» **WHAT IS NEEDED**
After locating the line that contains "reference: CC-83487 -> CC-83244" in the records below, write out exactly that line and each line after it through the one that contains "Philips Tech Alkaline 9V batteri: 51 -> 49", and nothing else.

» **MATERIAL FOR THE TASK**
[Start of section]

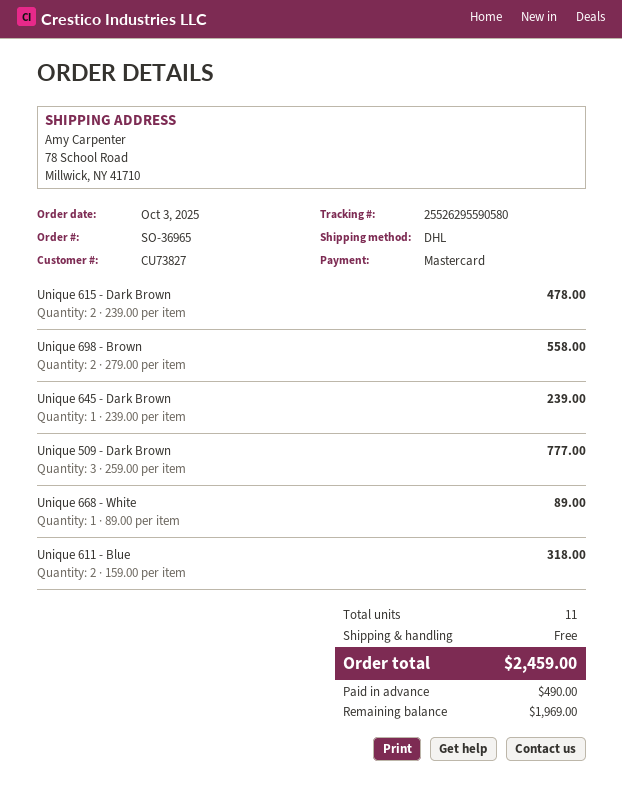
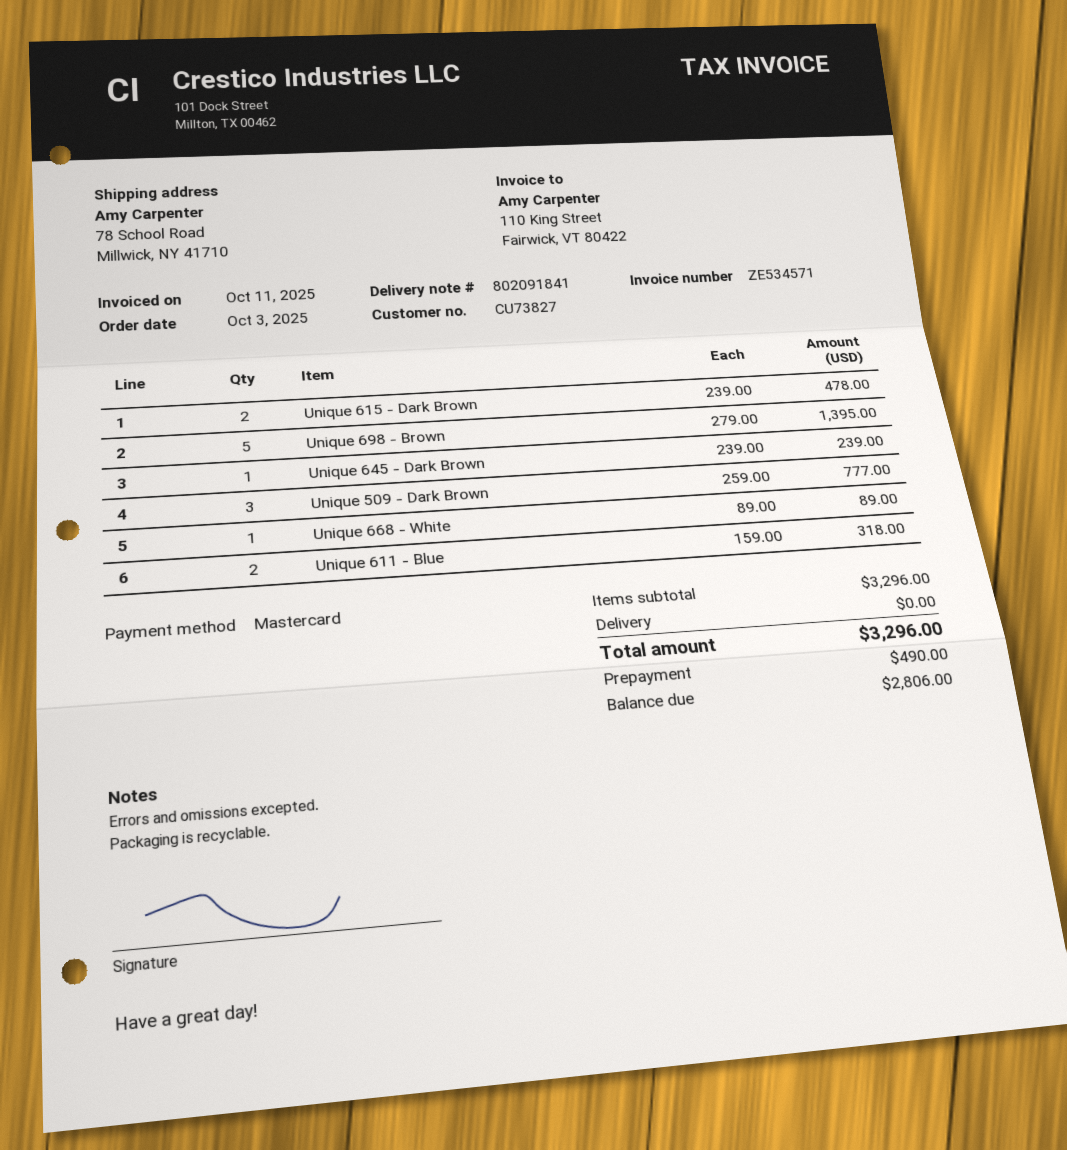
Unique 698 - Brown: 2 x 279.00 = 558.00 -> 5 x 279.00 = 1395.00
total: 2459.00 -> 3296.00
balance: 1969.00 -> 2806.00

[End of section]
[Start of section]

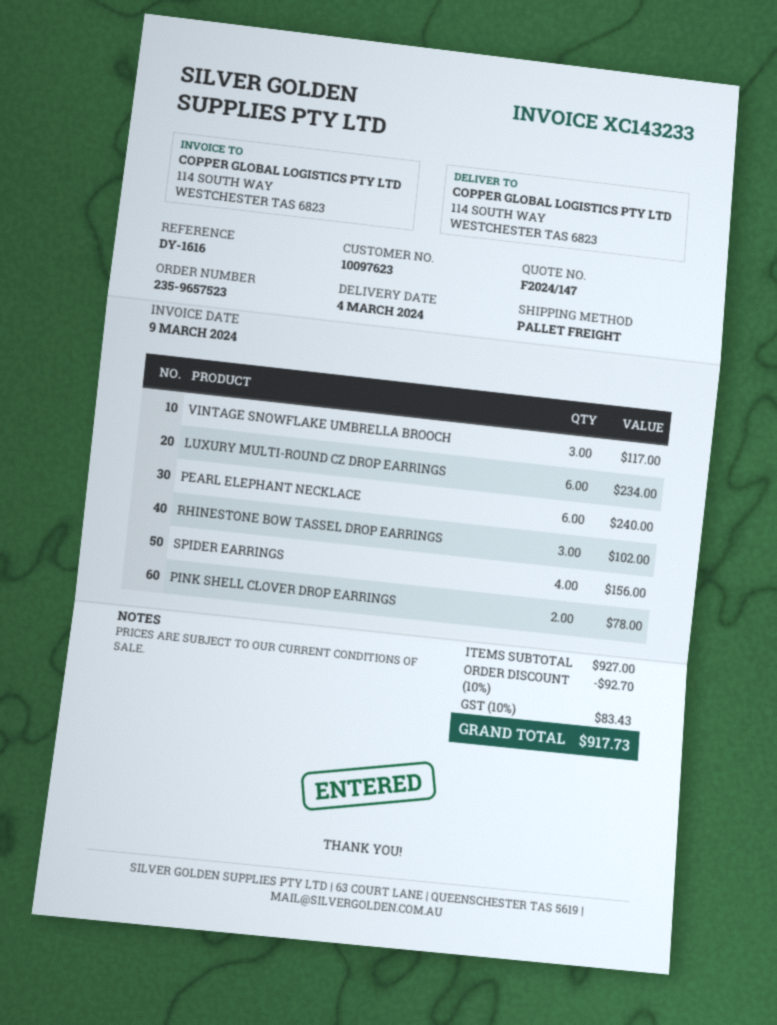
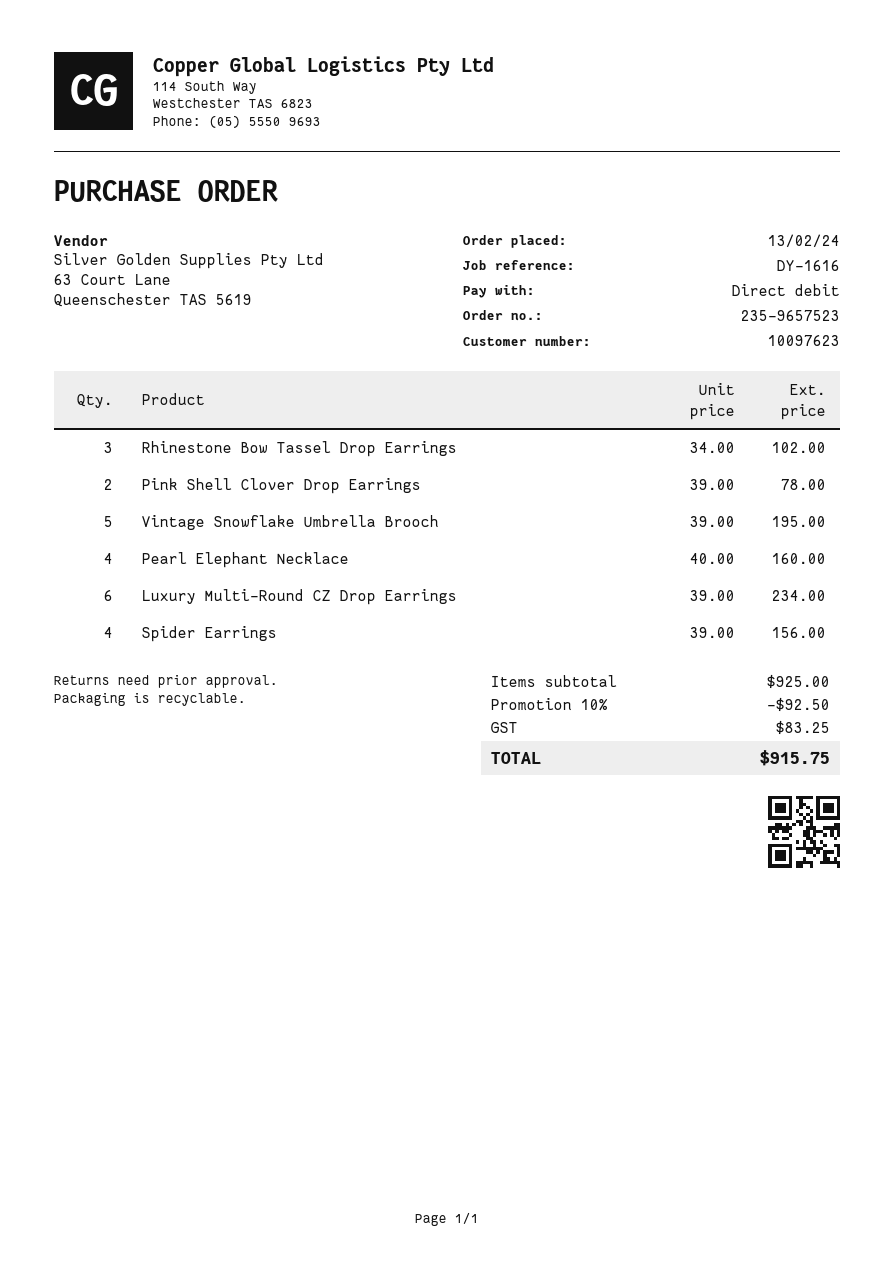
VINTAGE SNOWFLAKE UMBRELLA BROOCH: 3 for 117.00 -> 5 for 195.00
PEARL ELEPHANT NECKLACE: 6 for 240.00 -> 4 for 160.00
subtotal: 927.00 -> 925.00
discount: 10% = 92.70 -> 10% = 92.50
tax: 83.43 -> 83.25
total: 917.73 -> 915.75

[End of section]
[Start of section]

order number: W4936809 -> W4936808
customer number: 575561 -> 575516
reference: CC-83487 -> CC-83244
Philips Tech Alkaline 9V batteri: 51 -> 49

[End of section]

» **EXERCISE ANSWER**
reference: CC-83487 -> CC-83244
Philips Tech Alkaline 9V batteri: 51 -> 49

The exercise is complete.